[Itemized modification records]
BEGIN

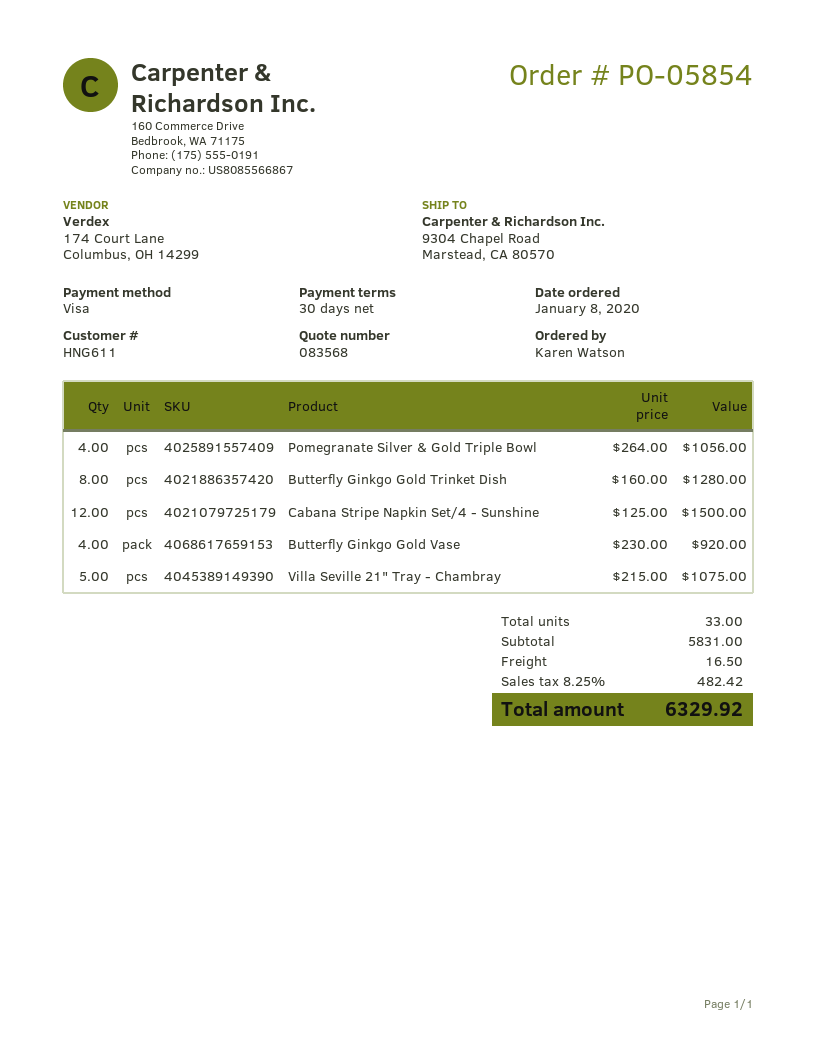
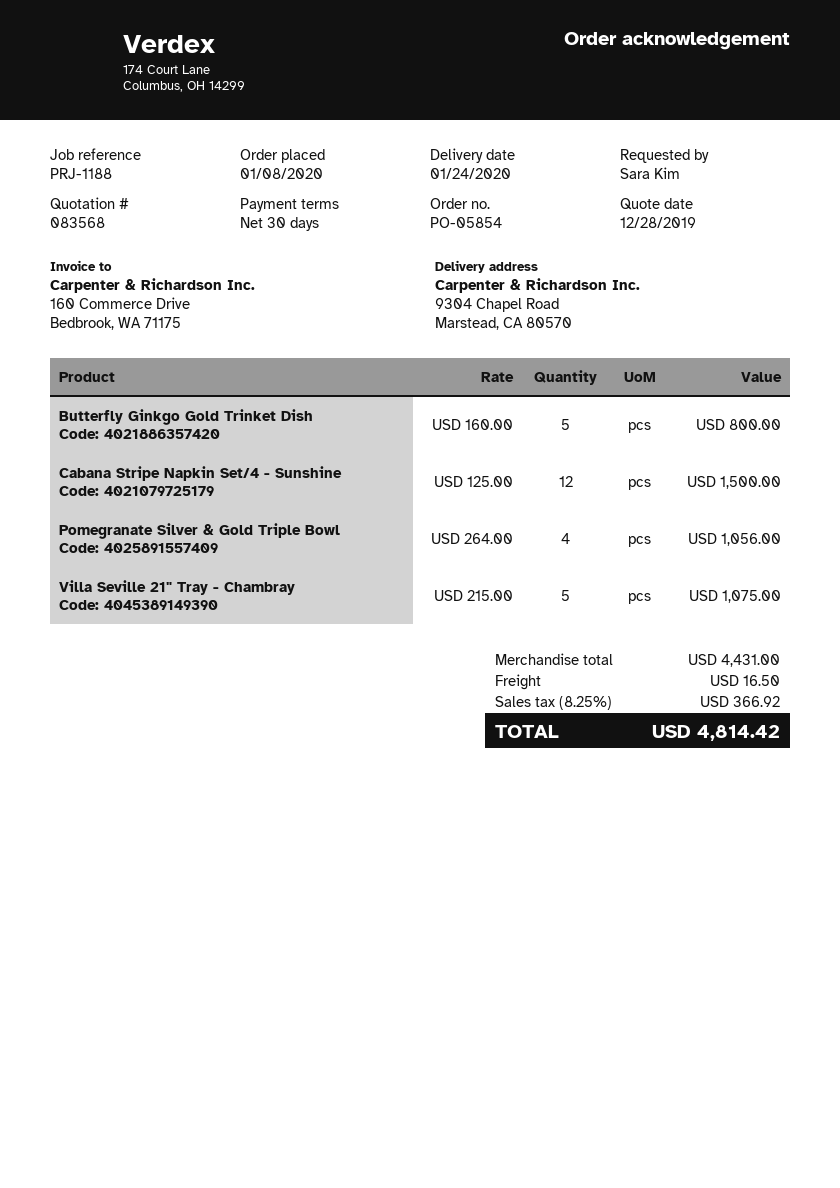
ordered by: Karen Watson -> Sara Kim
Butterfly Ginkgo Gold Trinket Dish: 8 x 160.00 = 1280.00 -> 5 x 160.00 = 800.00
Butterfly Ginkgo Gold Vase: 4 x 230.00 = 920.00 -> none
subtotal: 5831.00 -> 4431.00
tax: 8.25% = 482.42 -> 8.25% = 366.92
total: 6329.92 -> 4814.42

END

From the records, copy every line that has the string "Gold" in it.

Butterfly Ginkgo Gold Trinket Dish: 8 x 160.00 = 1280.00 -> 5 x 160.00 = 800.00
Butterfly Ginkgo Gold Vase: 4 x 230.00 = 920.00 -> none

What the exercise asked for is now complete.